Exercise description:
Repeat, word for word, each of the records shown below, without their pictures.
[[ Extracted information open ]]
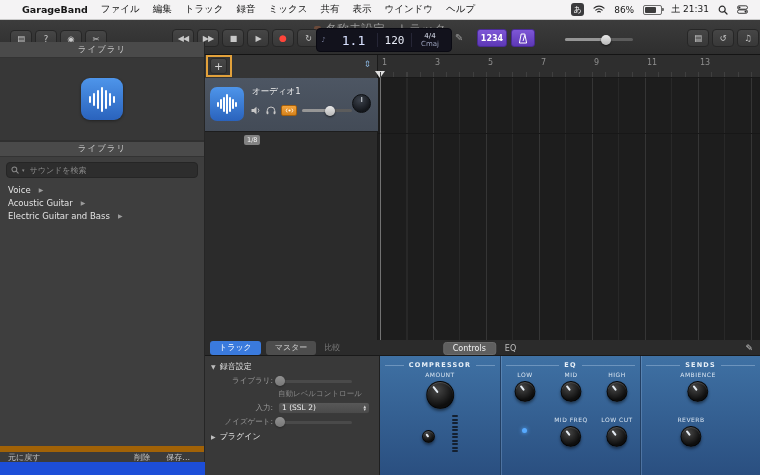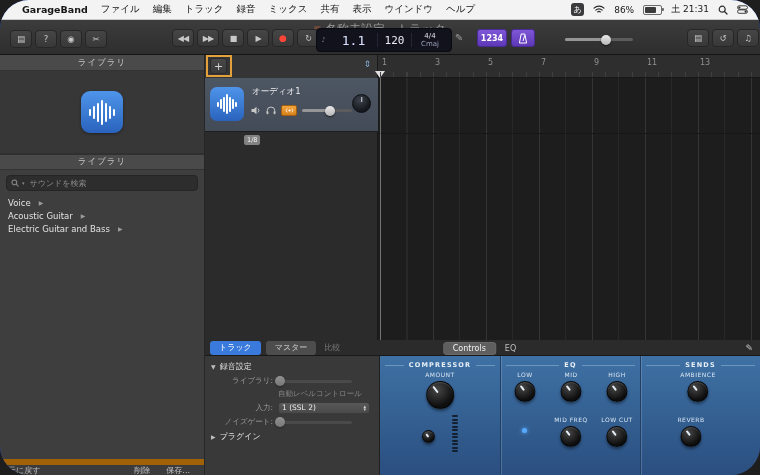--- a/index.html
+++ b/index.html
@@ -4,7 +4,7 @@
 <style>
   html,body{margin:0;padding:0;}
   body{width:760px;height:475px;overflow:hidden;background:#1e1e1e;font-family:"DejaVu Sans",sans-serif;}
-  .screen{position:relative;width:760px;height:475px;background:#1d4ed8;overflow:hidden;font-size:9px;color:#ddd;border-radius:29px;}
+  .screen{position:relative;width:760px;height:475px;background:#1d4ed8;overflow:hidden;font-size:9px;color:#ddd;}
 
   
   .menubar{position:absolute;left:0;top:0;width:760px;height:20px;background:#f4f3f4;border-bottom:1px solid #c9c9c9;

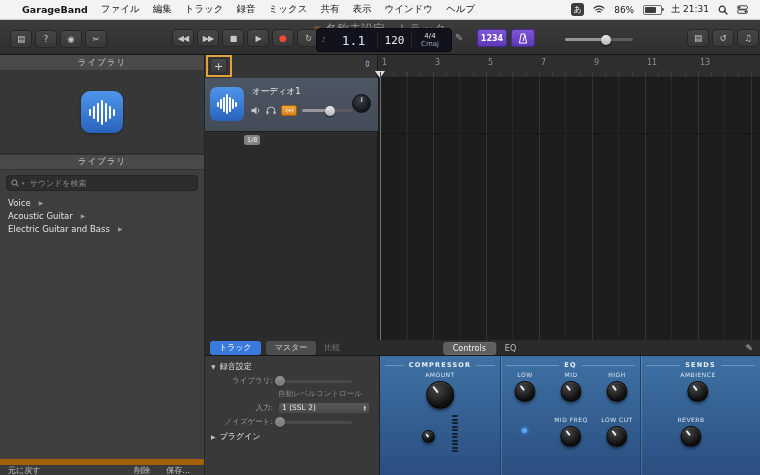--- a/index.html
+++ b/index.html
@@ -45,7 +45,7 @@
   .dis{opacity:.5;}
 
   
-  .library{position:absolute;left:0;top:55px;width:205px;height:420px;background:#3e3e3e;border-right:1px solid #262626;box-sizing:border-box;}
+  .library{position:absolute;left:0;top:42px;width:205px;height:420px;background:#3e3e3e;border-right:1px solid #262626;box-sizing:border-box;}
   .lib-header{height:15px;background:#4a4a4a;border-bottom:1px solid #333;display:flex;align-items:center;justify-content:center;font-size:8.5px;color:#c6c6c6;letter-spacing:1px;}
   .patch-area{height:82px;background:#373737;border-bottom:1px solid #303030;display:flex;align-items:center;justify-content:center;}
   .wave-icon{border-radius:9px;background:linear-gradient(#4e95ea,#2a63bd);display:flex;align-items:center;justify-content:center;gap:1.5px;box-shadow:0 1px 3px rgba(0,0,0,.4);}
[[ Extracted information closed ]]
Exercise result:
--- a/index.html
+++ b/index.html
@@ -4,7 +4,7 @@
 <style>
   html,body{margin:0;padding:0;}
   body{width:760px;height:475px;overflow:hidden;background:#1e1e1e;font-family:"DejaVu Sans",sans-serif;}
-  .screen{position:relative;width:760px;height:475px;background:#1d4ed8;overflow:hidden;font-size:9px;color:#ddd;border-radius:29px;}
+  .screen{position:relative;width:760px;height:475px;background:#1d4ed8;overflow:hidden;font-size:9px;color:#ddd;}
 
   
   .menubar{position:absolute;left:0;top:0;width:760px;height:20px;background:#f4f3f4;border-bottom:1px solid #c9c9c9;

--- a/index.html
+++ b/index.html
@@ -45,7 +45,7 @@
   .dis{opacity:.5;}
 
   
-  .library{position:absolute;left:0;top:55px;width:205px;height:420px;background:#3e3e3e;border-right:1px solid #262626;box-sizing:border-box;}
+  .library{position:absolute;left:0;top:42px;width:205px;height:420px;background:#3e3e3e;border-right:1px solid #262626;box-sizing:border-box;}
   .lib-header{height:15px;background:#4a4a4a;border-bottom:1px solid #333;display:flex;align-items:center;justify-content:center;font-size:8.5px;color:#c6c6c6;letter-spacing:1px;}
   .patch-area{height:82px;background:#373737;border-bottom:1px solid #303030;display:flex;align-items:center;justify-content:center;}
   .wave-icon{border-radius:9px;background:linear-gradient(#4e95ea,#2a63bd);display:flex;align-items:center;justify-content:center;gap:1.5px;box-shadow:0 1px 3px rgba(0,0,0,.4);}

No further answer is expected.